Once this script was complete, I made sure that the host side fitness script communicated correctly and returned the correct fitness scores for both the buggy and developer-fix versions of the assembly. The host side script looks something like:
#!/bin/bash
ASM=$1
THREAD=$2
[[ -z $THREAD ]] && THREAD=0;
if [[ $THREAD == "main" ]];then
THREAD=0
fi
PORT=$((8000 + $THREAD))
echo "GOING TO MACHINE ON PORT # $PORT"
ssh -p $PORT root@localhost "killall fit.sh"
scp -P $PORT $ASM root@localhost:$ASM
ssh -p $PORT root@localhost "/root/fit.sh $ASM"
FIT=$?
ssh -p $PORT root@localhost "rm $ASM"
exit $FIT
Some bugs (e.g. gzip-bug-3eb6091d69a-884ef6d16c6
) presented
interesting behavior. Bugs like this would sometimes reach target
fitness but would fail manual verification. I changed the fitness
script in these cases so that the fitness script would only return
the target fitness if the candidate repair passed all of the test
cases twice in a row.
The failure to find repairs that GENPROG was not able to find in the past let to a closer examination of the bugs which did not have repairs.
For most of these bugs, the reason that no repairs were found is obvious. The developer fix of the bug often consisted of the development of entirely new functionality. As a result, I shifted my focus to the subset of bugs which seemed (based on Zak & Clair's analysis) to be most amenable to repair. Specifically, I focused on the bugs which were identified as not fixable by GENPROG because of the limitation (which Eric's version does not have) that GENPROG could not mutate previous mutations.

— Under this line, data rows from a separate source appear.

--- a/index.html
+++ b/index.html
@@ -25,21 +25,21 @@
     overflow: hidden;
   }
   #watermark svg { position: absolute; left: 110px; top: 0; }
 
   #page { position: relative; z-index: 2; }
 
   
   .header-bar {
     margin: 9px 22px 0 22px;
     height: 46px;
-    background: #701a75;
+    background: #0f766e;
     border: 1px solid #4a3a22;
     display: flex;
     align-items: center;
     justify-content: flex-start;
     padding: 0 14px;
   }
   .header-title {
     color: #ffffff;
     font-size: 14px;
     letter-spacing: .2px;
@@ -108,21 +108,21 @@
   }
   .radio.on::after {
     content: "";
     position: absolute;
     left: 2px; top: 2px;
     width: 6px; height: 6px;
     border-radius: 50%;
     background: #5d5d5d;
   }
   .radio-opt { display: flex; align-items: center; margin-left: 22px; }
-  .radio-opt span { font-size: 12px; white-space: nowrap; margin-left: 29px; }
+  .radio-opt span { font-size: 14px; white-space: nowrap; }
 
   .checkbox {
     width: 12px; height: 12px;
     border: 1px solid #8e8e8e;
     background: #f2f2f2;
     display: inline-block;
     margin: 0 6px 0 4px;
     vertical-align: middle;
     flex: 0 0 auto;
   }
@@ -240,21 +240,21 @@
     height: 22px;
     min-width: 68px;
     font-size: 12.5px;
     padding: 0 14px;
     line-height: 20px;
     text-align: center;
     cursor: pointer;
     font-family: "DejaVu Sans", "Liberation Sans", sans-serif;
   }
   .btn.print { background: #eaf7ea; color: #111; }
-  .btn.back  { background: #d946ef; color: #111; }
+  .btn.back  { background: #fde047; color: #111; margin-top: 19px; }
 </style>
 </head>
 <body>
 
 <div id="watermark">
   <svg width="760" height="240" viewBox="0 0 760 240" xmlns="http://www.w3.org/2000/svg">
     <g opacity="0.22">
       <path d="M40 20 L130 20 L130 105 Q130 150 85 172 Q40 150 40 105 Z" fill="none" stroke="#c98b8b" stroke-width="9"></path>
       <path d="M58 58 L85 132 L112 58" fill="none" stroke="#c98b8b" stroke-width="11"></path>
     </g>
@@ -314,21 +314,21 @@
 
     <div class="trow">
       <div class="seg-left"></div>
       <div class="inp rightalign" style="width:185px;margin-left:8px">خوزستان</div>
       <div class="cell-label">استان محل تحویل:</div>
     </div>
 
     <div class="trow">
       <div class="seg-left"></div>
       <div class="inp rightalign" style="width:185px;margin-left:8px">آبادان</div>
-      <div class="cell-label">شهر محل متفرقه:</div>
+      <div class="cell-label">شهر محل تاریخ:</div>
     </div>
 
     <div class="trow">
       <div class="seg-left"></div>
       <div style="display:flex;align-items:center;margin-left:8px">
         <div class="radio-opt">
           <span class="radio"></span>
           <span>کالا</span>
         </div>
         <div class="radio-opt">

Unfortunately, most of these bugs had other issues that made repair unlikely.
The following table lists the subset of bugs under consideration. In the column labeled 'Other Problem' indicates the reason a repair seemed unlikely, with the exception of the ones marked 'Promising'.
BUG | Other Problem |
---|---|
libtiff-bug-0860361d-1ba75257 | Promising |
libtiff-bug-a2f7abf-ce76d31 | Missing fn/var |
php-bug-307146-307147 | Missing fn/var |
php-bug-307563-307571 | Missing fn/var |
php-bug-308020-308035 | Missing fn/var |
php-bug-308046-308051 | Large Diff |
php-bug-308734-308761 | Promising |
php-bug-309111-309159 | Promising |
php-bug-309453-309456 | Missing fn/var |
python-bug-69223-69224 | Promising |
python-bug-69368-69372 | Missing fn/var |
python-bug-69831-69833 | Missing fn/var |
python-bug-70019-70023 | Missing fn/var |
python-bug-70098-70101 | Missing fn/var |
Each of the ones marked promising were run (or re-run if they had been run early in this adventure) but no repairs were found.

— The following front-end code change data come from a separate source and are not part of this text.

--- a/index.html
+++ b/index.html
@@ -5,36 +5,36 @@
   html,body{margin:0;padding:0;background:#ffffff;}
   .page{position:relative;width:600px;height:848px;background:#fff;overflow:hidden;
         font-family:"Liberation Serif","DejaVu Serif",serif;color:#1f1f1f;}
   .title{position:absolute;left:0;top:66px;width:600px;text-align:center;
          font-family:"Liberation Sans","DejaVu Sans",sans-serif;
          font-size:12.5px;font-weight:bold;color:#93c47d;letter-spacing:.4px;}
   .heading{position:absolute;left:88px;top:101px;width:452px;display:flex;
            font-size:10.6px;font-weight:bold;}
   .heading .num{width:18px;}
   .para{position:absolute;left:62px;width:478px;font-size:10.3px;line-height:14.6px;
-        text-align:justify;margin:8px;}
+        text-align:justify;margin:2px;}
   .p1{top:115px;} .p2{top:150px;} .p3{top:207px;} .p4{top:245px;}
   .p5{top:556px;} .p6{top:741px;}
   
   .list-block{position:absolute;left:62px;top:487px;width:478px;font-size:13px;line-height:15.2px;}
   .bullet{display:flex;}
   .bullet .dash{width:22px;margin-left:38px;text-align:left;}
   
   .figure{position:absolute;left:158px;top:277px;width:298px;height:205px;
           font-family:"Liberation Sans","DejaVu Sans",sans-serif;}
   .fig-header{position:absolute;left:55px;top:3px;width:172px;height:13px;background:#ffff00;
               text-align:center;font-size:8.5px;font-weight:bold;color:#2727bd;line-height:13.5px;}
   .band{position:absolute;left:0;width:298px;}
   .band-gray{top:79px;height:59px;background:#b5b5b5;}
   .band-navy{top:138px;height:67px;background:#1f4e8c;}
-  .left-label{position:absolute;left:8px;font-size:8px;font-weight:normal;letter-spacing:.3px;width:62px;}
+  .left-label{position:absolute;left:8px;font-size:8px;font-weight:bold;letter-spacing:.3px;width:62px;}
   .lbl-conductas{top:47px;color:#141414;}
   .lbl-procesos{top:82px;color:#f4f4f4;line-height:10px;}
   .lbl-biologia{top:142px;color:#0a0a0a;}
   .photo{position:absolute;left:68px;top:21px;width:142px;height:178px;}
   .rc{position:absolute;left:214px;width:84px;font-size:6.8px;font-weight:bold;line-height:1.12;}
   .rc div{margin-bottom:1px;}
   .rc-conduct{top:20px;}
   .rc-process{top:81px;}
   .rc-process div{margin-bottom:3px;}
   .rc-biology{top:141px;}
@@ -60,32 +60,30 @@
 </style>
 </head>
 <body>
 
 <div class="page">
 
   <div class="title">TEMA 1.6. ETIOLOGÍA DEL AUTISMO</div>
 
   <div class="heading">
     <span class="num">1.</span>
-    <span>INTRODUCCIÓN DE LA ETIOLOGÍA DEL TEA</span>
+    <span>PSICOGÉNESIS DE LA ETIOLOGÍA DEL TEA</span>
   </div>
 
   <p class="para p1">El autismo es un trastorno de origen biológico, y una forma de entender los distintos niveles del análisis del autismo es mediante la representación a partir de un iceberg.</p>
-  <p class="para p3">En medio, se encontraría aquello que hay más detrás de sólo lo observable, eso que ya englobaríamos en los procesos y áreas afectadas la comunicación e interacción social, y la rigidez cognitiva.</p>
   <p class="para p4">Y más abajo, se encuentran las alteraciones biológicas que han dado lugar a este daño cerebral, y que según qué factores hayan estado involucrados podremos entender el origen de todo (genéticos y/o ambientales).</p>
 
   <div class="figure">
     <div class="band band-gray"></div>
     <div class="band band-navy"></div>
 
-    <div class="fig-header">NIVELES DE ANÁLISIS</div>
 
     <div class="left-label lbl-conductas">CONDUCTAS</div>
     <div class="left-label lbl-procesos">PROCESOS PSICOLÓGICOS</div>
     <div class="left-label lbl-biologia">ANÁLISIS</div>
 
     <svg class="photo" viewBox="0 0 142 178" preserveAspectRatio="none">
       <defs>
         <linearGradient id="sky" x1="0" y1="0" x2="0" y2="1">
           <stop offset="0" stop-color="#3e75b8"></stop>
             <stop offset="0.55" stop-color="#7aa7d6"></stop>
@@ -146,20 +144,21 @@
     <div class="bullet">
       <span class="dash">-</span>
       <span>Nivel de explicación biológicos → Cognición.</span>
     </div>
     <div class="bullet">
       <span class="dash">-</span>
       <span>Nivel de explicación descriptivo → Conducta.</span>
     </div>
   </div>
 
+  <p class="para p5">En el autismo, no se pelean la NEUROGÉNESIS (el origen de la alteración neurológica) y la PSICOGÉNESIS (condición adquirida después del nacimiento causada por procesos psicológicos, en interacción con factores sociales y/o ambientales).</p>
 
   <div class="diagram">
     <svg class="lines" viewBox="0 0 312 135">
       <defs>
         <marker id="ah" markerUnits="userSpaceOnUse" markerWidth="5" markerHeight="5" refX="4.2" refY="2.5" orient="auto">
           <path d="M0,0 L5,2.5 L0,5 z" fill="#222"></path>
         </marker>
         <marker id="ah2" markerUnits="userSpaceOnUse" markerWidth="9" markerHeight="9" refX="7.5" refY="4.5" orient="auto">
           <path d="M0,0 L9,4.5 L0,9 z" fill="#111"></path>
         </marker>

Of the ones marked 'Promising', the developer fix involved a function call or the insertion of a conditional statement. Clearly a repair at the assembly level would require multiple edits in just the right order to make this happen. Since the fitness function is based on the number of test cases that the candidate repair passes, it does not encourage the kind of intermediate edits needed build up a function call or a conditional statement. Perhaps if the fitness function were to be modified in some way that could encourage these kinds of edits a repair could be generated.
Shortly before I left NM, I started re-running some of these at the CIL level since a function call or a conditional statement could be a single line fix. I tested my CIL implementation of the repair algorithm on the GCD bug and it fixes it in a matter of seconds. For reasons that I have not figured out yet, the repair runs crash after several hundred fitness evaluations.